Руководительницей Красного уголка была Мария Никитична. Она работала от домоуправления. Она всех жильцов, кто только мог что-то сделать для детей и для Красного уголка, привлекала. В нашем доме балерун жил, в музкомедии в балете работал, он нас учил танцевать. Одна женщина преподавала пение. Был хор для взрослых, хор для детей. Другая учила читать стихи. Самодеятельность постоянная была. Драмкружок был, спектакли ставили.

Я все стихи читала, выступала. И в танцевальном кружке я была. Танцевала то украинский танец, то чардаш, то цыганочку. Мама мне с бабушкой сшили юбку такую цыганскую, кофту из маминого халата, у мамы бус было много – она все мне отдала. И вот я выступала, танцевала. Все с выходом. Мы украинский танец танцевали с партнерами, с мальчиками. А мальчиков не хватало, мальчишки не очень в самодеятельность шли. Так девочки переодевались мальчишками. Это сейчас все мальчики стали, в брюках все ходят. А тогда нет. Раз уж шаровары надел, значит, мальчик. Вот так вот. И где какой праздник, везде нас Мария Никитична туда таскала. Как-то мы с хором даже на партийной конференции в филармонии выступали – пели, поздравляли. В общем, все время в Красном уголке пропадали.


В Красном уголке

в костюмах для украинского танца. Ноябрь 1939 года


А какой двор у нас был, какой двор был, боже мой. Только в сказке может быть. Большущий-большущий. Даже фонтан был посредине двора. Вдоль всего двора деревья были, кусты акации кругом посажены, газоны, клумбы. Все это мы, жильцы, садили, поливали. На праздники мы с Марией Никитичной двор украшали – лампочки проводили, флажки делали. И родители, жильцы дома, тоже помогали. Сцену, скамеечки строили. Люди сидели и стояли вкруговую. И мы на этой сцене выступали, танцевали. В общем, вот такая жизнь была насыщенная у нас. И двор был великолепный.
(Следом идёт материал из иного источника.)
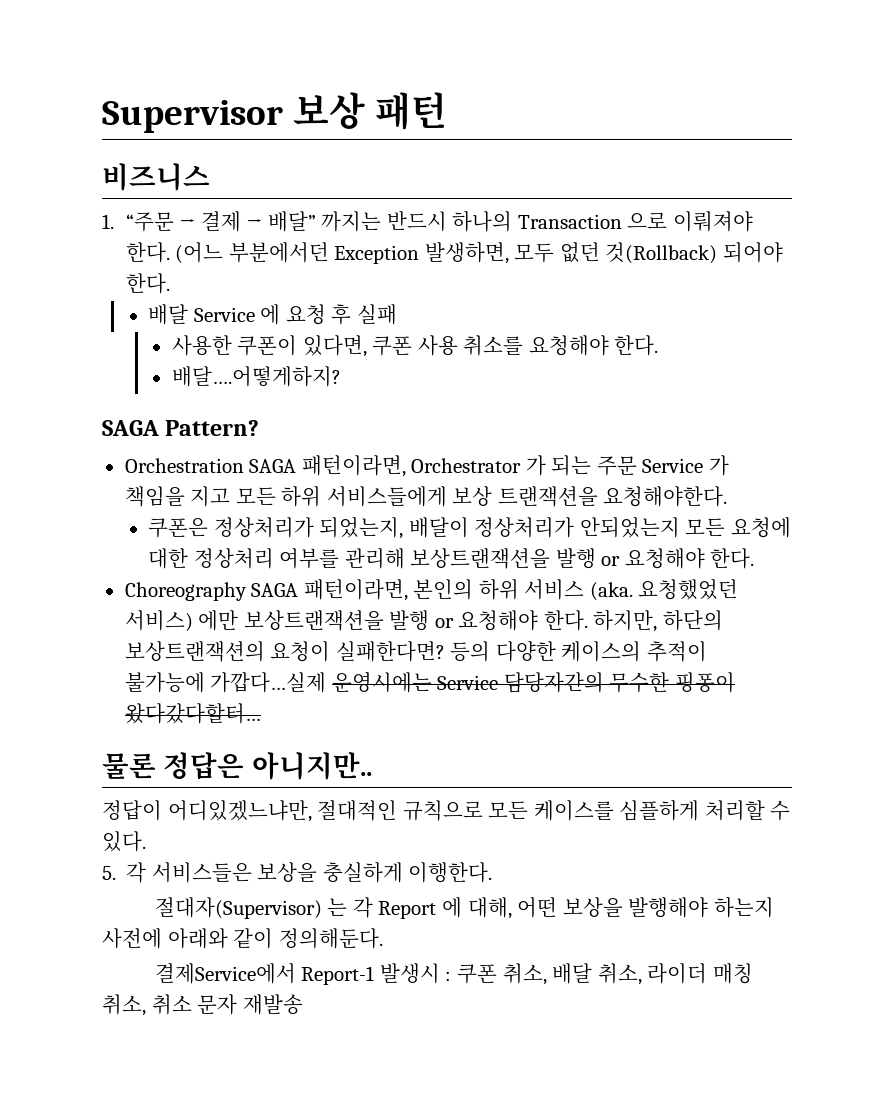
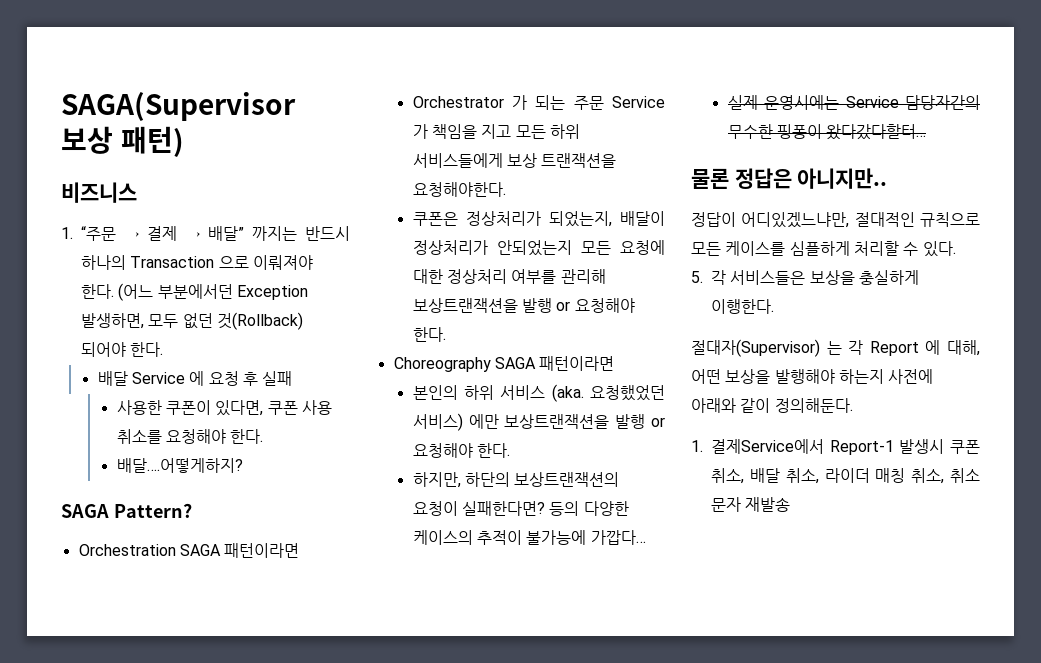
[102,92,447,133] Supervisor 보상 패턴 -> [61,92,296,121] [61,126,184,157] SAGA(Supervisor 보상 패턴)
[301,455,406,477] 패턴이라면, -> [224,543,300,558] 패턴이라면 //
[303,579,408,601] 패턴이라면, -> [539,356,615,371] 패턴이라면 //
(588, 620) none -> (510, 450) //
[210,672,327,693] 가깝다…실제 -> [590,530,646,545] [727,95,758,110] 가깝다… // 실제
(383, 938) none -> [691,440,703,452] 1.
[445,971,452,981] : -> (945, 446) none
В воскресенье Мария Никитична собирала нас всех с родителями, бабушками – и на Шарташ. Вот где сейчас мост на Малышева, здесь была конечная остановка. Там за мост заходили и уже ягоды собирали и шли до озера мимо Каменных палаток. И на Каменные палатки обязательно залезали. Вот такая Марья Никитична была у нас. Всю жизнь она там работала, в этом Красном уголке. По крайней мере, до войны.

Еще мы в подъездах дежурили. Помню, я была ответственной за девятый подъезд. Следила, чтобы не царапали, не сорили. Потом шла комиссия и проверяла. Мой подъезд был самый чистый. И я получила премию – розовый ситец с белыми горохами. Бабушка из него мне сшила шикарное платье.

А дома у нас жили две собаки. Одна была большая, охотничья, Ральф его звали. С ней Вячеслав, мамин брат, на охоту ходил иногда. А жил Ральф у нас. И маленькая собака была, шпиц Мирка. С Миркой прадедушка в церковь ходил. Однажды днем, когда мне было лет шесть-семь, мы с Тамарой остались дома одни, с собаками. В спальне на окне было много цветов. Я цветы в сторонку отодвинула, открыла окно настежь. Села на окно, ноги спустила вниз на улицу. И сижу, песни пою.

Вдруг по Механической собака побежала, залаяла. А Ральф на кухне был. Услышал, что на Механке лают, и как кинулся бежать к окну. Сходу меня в спину – бух. И я вниз полетела. Помню, что когда летела, одна мысль у меня была – как бы головой не удариться, как бы голову сберечь. Я вылетела, заорала. Тамара к окну прибежала. Ральф лает. Мирка около него бегает, тоже лает. Я ору под окном. Мимо мужчина какой-то идет, он видел, как я вылетела. Начал меня успокаивать. Оказалось, что это мамин знакомый, муж маминой подруги, они жили рядом в нашем доме. Он мимо проходил. И он меня знал. Он знал, а я-то не знала. Он меня взял на руки. А вход с Механической тогда закрыт был. Только с Пушкинской зайти можно было. Надо было идти по Ленина, по Пушкинской, потом во двор зайти. А я все ору. Он меня несет, а я бьюсь, ору.